* _Work item_: Working through the lines below, return each one that holds "Figure".

* _Input for this task_:
------------------------------------
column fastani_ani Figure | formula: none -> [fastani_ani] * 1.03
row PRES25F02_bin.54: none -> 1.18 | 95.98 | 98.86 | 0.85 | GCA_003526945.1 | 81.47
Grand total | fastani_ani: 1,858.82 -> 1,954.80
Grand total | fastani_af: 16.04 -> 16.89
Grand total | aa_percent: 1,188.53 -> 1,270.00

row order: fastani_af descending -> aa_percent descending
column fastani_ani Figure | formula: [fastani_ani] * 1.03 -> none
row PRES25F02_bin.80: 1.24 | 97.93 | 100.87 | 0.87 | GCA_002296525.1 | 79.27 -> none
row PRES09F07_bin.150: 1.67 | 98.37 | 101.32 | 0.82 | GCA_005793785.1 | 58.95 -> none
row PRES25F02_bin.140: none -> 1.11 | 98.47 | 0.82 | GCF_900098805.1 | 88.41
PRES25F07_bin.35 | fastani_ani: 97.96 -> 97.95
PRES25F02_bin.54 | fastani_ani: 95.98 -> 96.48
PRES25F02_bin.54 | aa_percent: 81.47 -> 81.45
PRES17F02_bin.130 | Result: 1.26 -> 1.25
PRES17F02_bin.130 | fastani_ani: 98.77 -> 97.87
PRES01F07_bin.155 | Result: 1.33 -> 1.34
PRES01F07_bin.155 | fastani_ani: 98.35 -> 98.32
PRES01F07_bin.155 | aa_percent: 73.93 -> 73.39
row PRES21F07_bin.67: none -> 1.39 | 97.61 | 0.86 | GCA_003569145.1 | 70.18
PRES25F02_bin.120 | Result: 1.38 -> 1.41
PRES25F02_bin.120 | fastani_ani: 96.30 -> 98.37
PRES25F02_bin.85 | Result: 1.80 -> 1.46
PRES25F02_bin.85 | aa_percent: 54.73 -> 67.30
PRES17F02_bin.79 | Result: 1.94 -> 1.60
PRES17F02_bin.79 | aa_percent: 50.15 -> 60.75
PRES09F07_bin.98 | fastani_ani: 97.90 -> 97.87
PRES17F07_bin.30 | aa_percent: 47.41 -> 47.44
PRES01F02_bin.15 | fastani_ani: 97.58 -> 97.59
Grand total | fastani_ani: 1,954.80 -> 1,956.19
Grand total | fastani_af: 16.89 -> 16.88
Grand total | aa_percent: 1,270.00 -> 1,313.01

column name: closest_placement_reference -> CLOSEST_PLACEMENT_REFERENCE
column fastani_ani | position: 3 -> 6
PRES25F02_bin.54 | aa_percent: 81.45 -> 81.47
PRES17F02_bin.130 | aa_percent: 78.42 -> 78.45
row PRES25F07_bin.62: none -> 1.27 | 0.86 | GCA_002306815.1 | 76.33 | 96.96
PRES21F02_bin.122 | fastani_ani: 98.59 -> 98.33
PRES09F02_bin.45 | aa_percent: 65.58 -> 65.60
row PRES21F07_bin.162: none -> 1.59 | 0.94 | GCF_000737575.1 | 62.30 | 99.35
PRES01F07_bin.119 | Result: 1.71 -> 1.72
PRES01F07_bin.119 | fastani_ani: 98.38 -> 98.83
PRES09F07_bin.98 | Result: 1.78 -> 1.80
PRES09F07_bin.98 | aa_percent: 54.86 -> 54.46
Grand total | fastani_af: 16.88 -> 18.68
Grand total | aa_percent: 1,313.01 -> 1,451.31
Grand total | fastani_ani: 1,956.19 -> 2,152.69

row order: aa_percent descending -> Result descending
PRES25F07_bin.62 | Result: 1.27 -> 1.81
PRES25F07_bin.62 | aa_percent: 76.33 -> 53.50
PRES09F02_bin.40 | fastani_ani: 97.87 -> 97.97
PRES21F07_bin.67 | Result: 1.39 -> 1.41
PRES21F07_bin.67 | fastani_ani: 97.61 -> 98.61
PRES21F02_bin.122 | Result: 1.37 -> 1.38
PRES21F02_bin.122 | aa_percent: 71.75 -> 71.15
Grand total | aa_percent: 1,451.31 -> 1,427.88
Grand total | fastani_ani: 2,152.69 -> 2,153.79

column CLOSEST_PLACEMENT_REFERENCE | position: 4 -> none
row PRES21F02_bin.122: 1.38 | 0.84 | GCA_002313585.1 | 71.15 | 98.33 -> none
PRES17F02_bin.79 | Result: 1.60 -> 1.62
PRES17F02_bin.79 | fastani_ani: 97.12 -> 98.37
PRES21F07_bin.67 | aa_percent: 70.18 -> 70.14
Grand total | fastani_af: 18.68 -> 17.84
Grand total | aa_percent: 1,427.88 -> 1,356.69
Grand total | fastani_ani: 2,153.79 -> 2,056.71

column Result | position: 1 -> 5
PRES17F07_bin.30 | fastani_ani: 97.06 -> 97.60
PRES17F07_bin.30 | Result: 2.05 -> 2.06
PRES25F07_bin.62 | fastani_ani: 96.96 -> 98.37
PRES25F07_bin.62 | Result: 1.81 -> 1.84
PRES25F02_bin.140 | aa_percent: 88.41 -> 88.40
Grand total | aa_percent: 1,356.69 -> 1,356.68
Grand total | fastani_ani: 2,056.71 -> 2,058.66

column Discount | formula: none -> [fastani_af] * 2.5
------------------------------------
* _Solved exercise_:
column fastani_ani Figure | formula: none -> [fastani_ani] * 1.03
column fastani_ani Figure | formula: [fastani_ani] * 1.03 -> none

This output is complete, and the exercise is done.